About 40 people came to the first public meet held May 9 to offer suggestions for walking and bicycling routes. In the upcoming meeting, many suggestions from the first meeting along with some other options will be shown on maps and people will be able to provide feedback on which options they think would work best.
The September 11th National Memorial Trail connects the former World Trade Center site in New York City to the Pentagon near Washington, DC, and the Flight 93 National Memorial in Somerset County. Between Flight 93 and New York, it will come through Johnstown, providing a great opportunity to attract visitors who will stay overnight and spend money in the community.
The Main Line Canal Greenway is being developed to connect Pittsburgh and Harrisburg, and part of the Greenway from Johnstown through Hollidaysburg will use the same route. The Urban Connectivity Plan will use existing trails, including the Path of the Flood Trail, Jim Mayer Riverwalk Trail and the Cambria Iron Trail that connects the downtown to Cambria City. The Main Line Greenway will go through Johnstown’s West End and Conemaugh Gap.

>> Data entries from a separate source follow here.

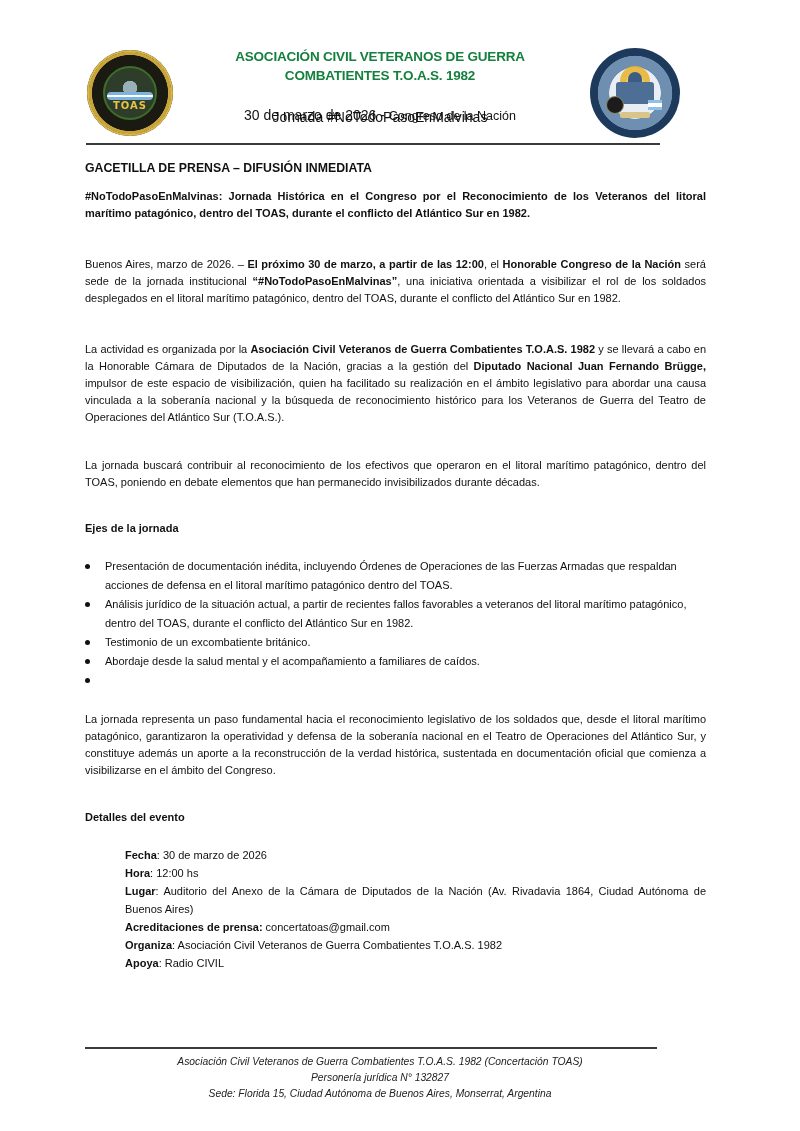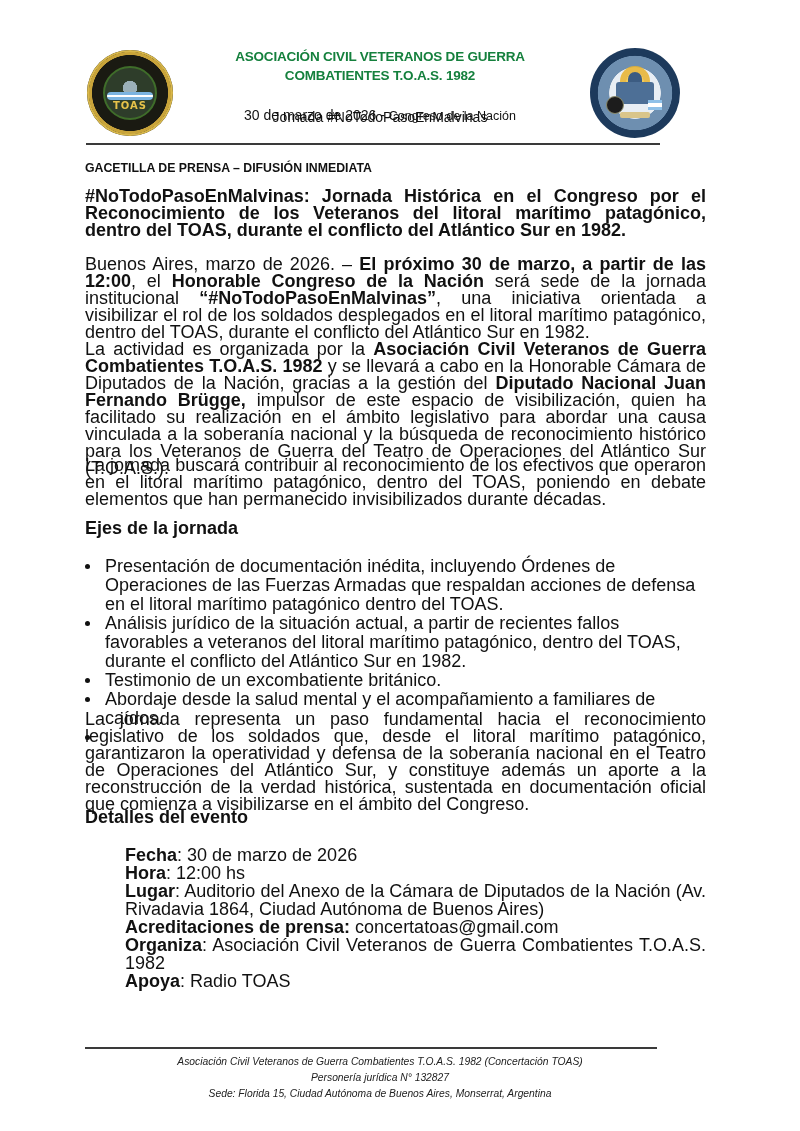--- a/index.html
+++ b/index.html
@@ -78,7 +78,7 @@
     
     .content {
       position: absolute; left: 85px; width: 621px;
-      font-size: 18px; line-height: 17px; color: #111;
+      font-size: 11px; line-height: 17px; color: #111;
     }
     .just { text-align: justify; }
     .bold { font-weight: bold; }

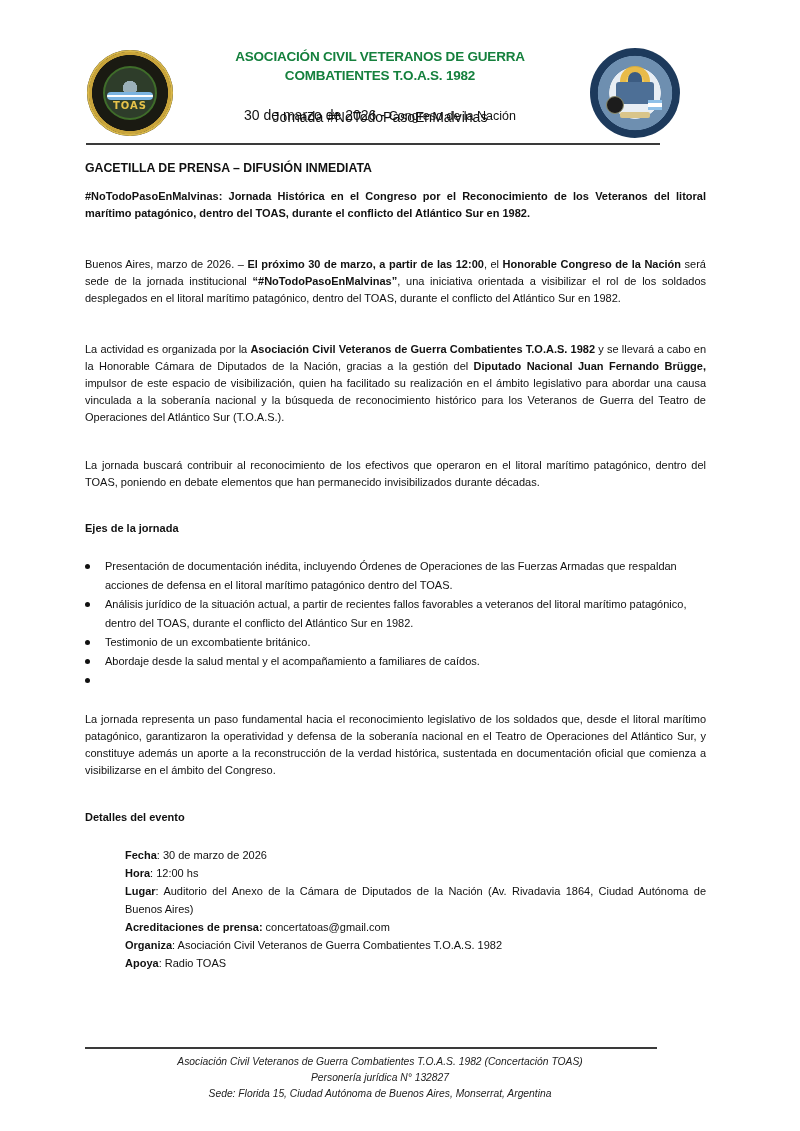--- a/index.html
+++ b/index.html
@@ -171,7 +171,7 @@
     <div class="row"><span class="bold">Lugar</span><span>: Auditorio del Anexo de la Cámara de Diputados de la Nación (Av. Rivadavia 1864, Ciudad Autónoma de Buenos Aires)</span></div>
     <div class="row"><span class="bold">Acreditaciones de prensa:</span><span> concertatoas@gmail.com</span></div>
     <div class="row"><span class="bold">Organiza</span><span>: Asociación Civil Veteranos de Guerra Combatientes T.O.A.S. 1982</span></div>
-    <div class="row"><span class="bold">Apoya</span><span>: Radio TOAS</span></div>
+    <div class="row"><span class="bold">Apoya</span><span>: Radio CIVIL</span></div>
   </div>
 
   <div class="rule rule-bottom"></div>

The authority is developing the plan with grants from the state Department of Community and Economic Development and the Department of Conservation and Natural Resources. It hired Laird Recreation and Land Planning of Roaring Spring as the prime consultant on the plan, which will also address streetscapes, identify ways to calm traffic and reduce conflicts with commercial and industrial traffic to make these nationally significant trails attractive, safe and functional.
In addition to providing a major economic boost through tourism, these trail connections will make the city a far better place to walk and bicycle, providing alternative means of transportation and encouraging residents to adopt active lifestyles that are more healthy lifestyles. The recommended in-town routes are taking into consideration their mutually beneficial impact with the economic development of both new and historic structures. Measures are being recommended to make these selected streets very pedestrian and bicycle friendly, and “continuously interesting.”

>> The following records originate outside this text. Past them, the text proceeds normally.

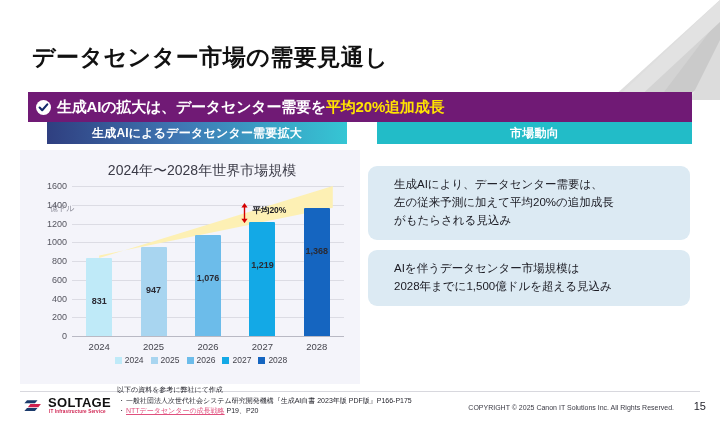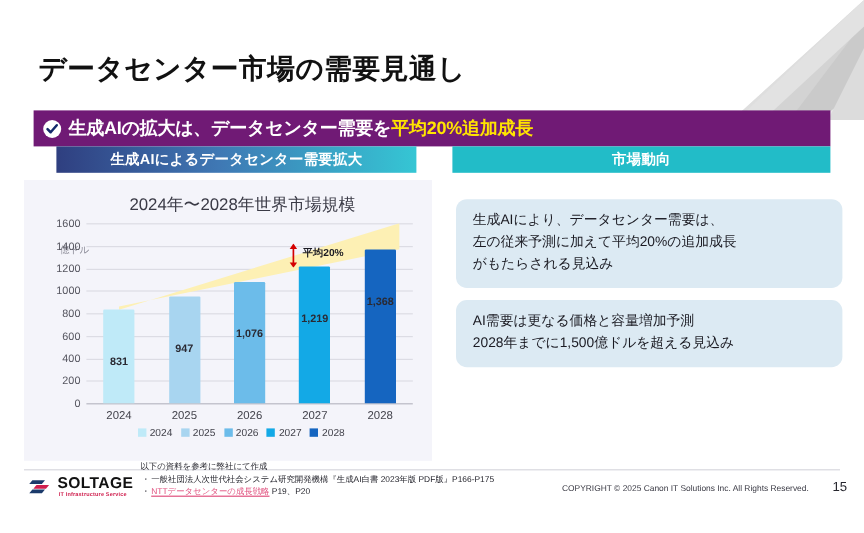--- a/index.html
+++ b/index.html
@@ -95,7 +95,7 @@
   .callout {
     position:absolute; left:368px; width:322px;
     background:#dceaf3; border-radius:9px;
-    display:flex; align-items:center; padding:0 14px;margin-left:12px;
+    display:flex; align-items:center; padding:0 26px;
   }
   .callout p { font-size:11.5px; color:#1a1a22; line-height:1.55; }
   #callout-0 { top:166px; height:74px; }

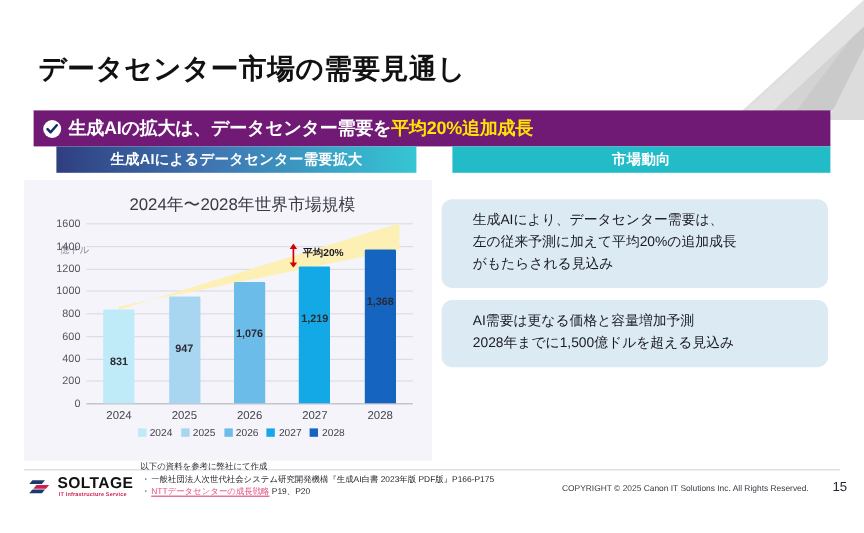--- a/index.html
+++ b/index.html
@@ -239,7 +239,7 @@
 がもたらされる見込み</p>
   </div>
   <div class="callout" id="callout-1">
-    <p style="white-space: pre-line;">AI需要は更なる価格と容量増加予測
+    <p style="white-space: pre-line;">AIを伴うデータセンター市場規模は
 2028年までに1,500億ドルを超える見込み</p>
   </div>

These trails will also connect local transportation resources – the mass-transit bus terminal, historic Amtrak passenger-rail station, and historic Inclined Plane. In addition, they’ll link to parks, open space, four National Historic Districts, cultural, heritage and other community assets that also support tourism. Johnstown’s trail network will connect three National Parks within a 30-mile radius — Flight 93 National Memorial, Johnstown Flood National Memorial and the Allegheny-Portage Railroad National Historic Site, which includes Staple Bend Tunnel, America’s oldest railroad tunnel, through which the Path of the Flood and Main Line trails pass.
This planning project will also look at the feasibility of connecting the Path of the Flood at Mineral Point with the Ghost Town Trail in Nanty Glo.
In addition to serving as the prime contractor on the Johnstown Urban Connectivity Plan, Laird Recreation is a subcontractor to Campbell-Thomas & Co., a Philadelphia planning and architecture firm, currently investigating the best and most feasible options to connect Flight 93 Memorial to Johnstown. Other subcontractors of Laird Recreation are FisherWorks Consulting of Somerset and CDI-Kimball Engineering of Ebensburg.